▶ TASK INSTRUCTIONS
In the material below, find the line with "tax: 7.25% = 565.89 -> 7.25% = 612.27" and the line with "total: 803.88 -> 559.01", then output both and every line between them exactly, omitting pictures.

SOURCE DATA section start

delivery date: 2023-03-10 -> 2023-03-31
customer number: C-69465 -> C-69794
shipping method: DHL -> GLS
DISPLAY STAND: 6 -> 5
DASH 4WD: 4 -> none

SOURCE DATA section end
SOURCE DATA section start

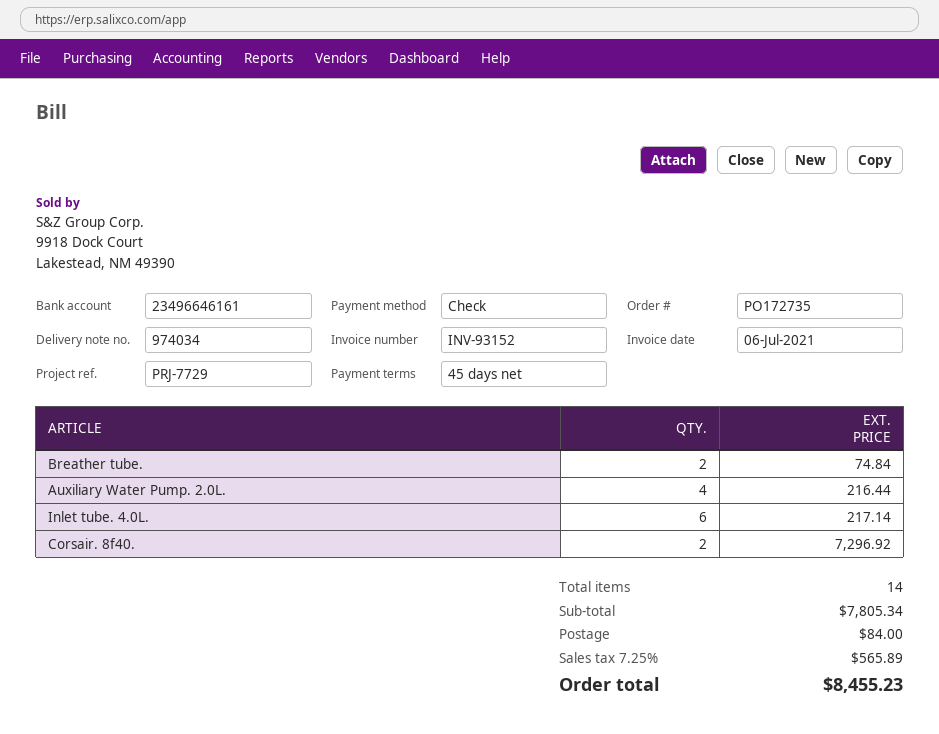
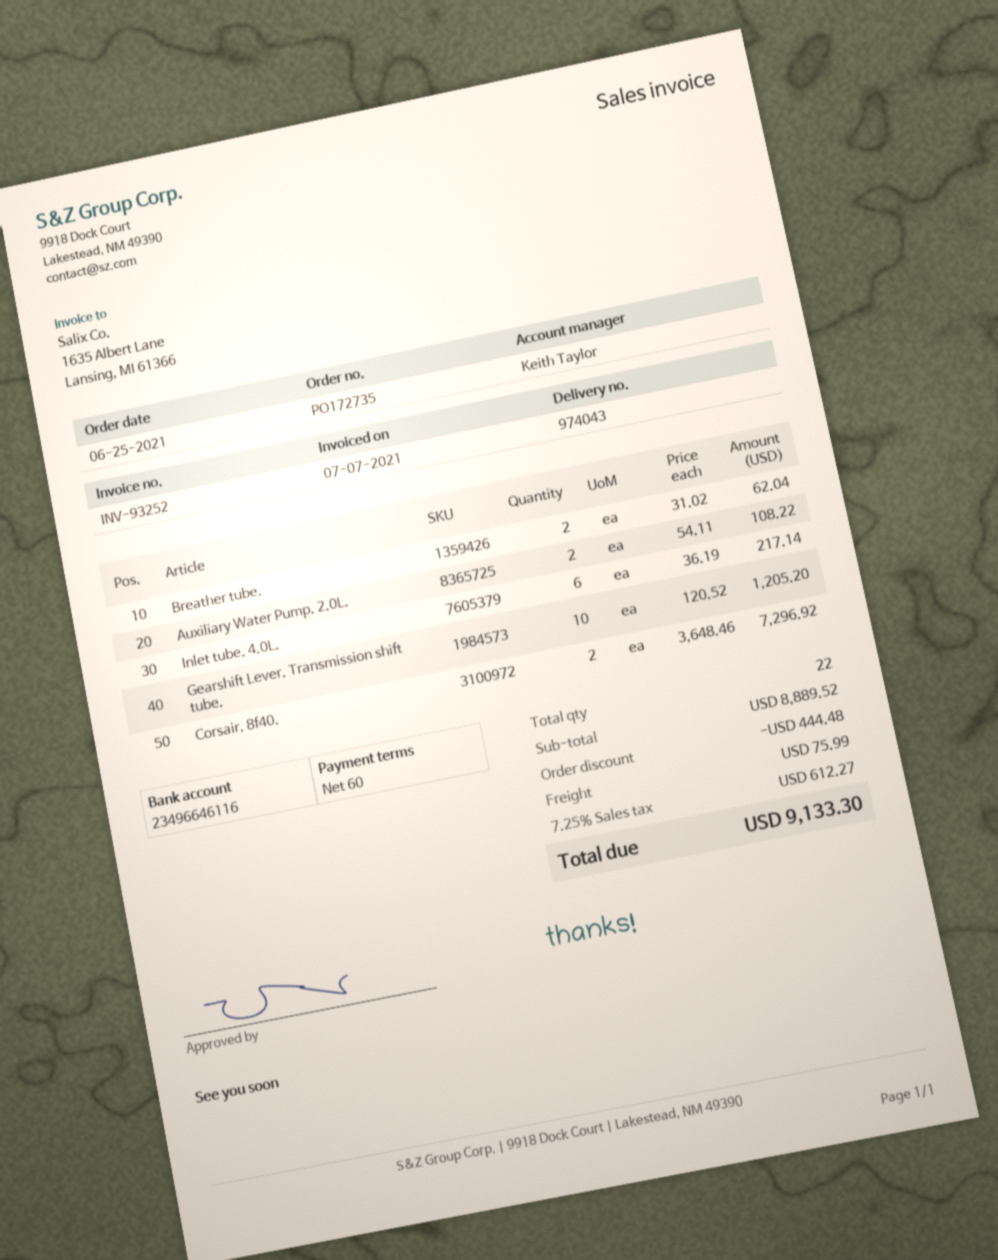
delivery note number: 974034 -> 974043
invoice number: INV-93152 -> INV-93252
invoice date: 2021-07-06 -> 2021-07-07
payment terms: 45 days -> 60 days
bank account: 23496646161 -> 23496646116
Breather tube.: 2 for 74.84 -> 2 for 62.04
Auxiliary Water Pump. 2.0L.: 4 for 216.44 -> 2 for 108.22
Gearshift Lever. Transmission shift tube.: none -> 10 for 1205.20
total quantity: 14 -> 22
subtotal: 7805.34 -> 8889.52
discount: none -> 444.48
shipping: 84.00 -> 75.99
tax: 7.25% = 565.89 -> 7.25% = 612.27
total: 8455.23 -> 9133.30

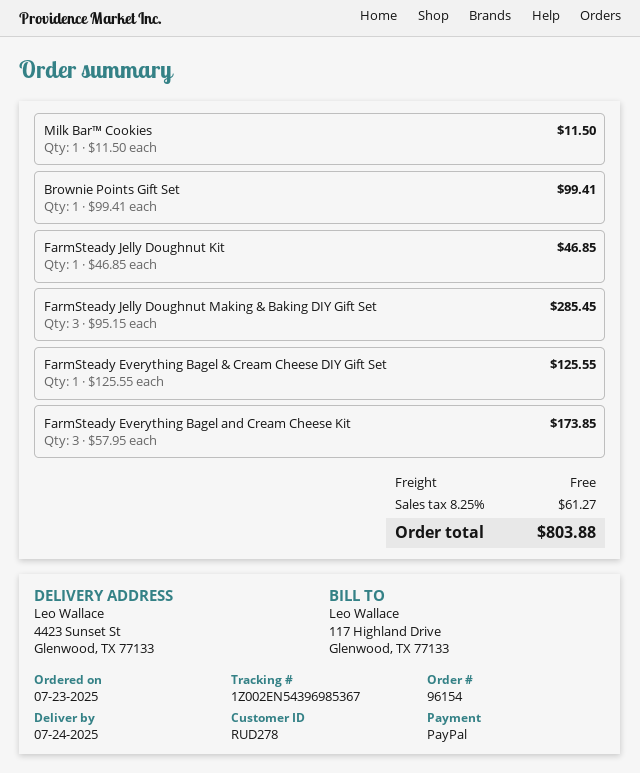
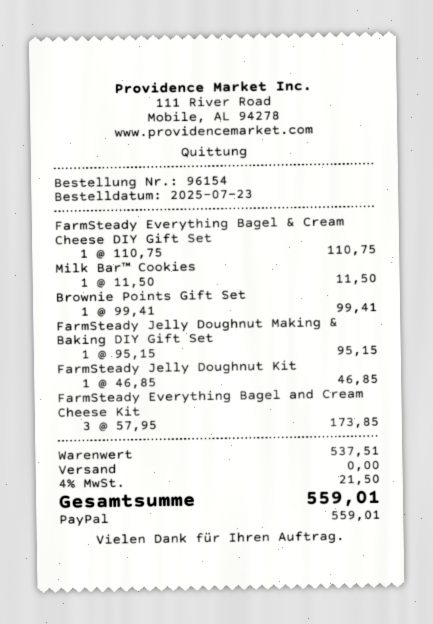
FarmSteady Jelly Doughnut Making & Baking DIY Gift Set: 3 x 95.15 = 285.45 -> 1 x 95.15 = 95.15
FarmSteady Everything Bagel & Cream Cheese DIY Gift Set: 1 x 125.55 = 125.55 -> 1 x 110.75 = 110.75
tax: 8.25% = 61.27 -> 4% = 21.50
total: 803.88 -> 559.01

SOURCE DATA section end

▶ EXPECTED OUTPUT
tax: 7.25% = 565.89 -> 7.25% = 612.27
total: 8455.23 -> 9133.30

FarmSteady Jelly Doughnut Making & Baking DIY Gift Set: 3 x 95.15 = 285.45 -> 1 x 95.15 = 95.15
FarmSteady Everything Bagel & Cream Cheese DIY Gift Set: 1 x 125.55 = 125.55 -> 1 x 110.75 = 110.75
tax: 8.25% = 61.27 -> 4% = 21.50
total: 803.88 -> 559.01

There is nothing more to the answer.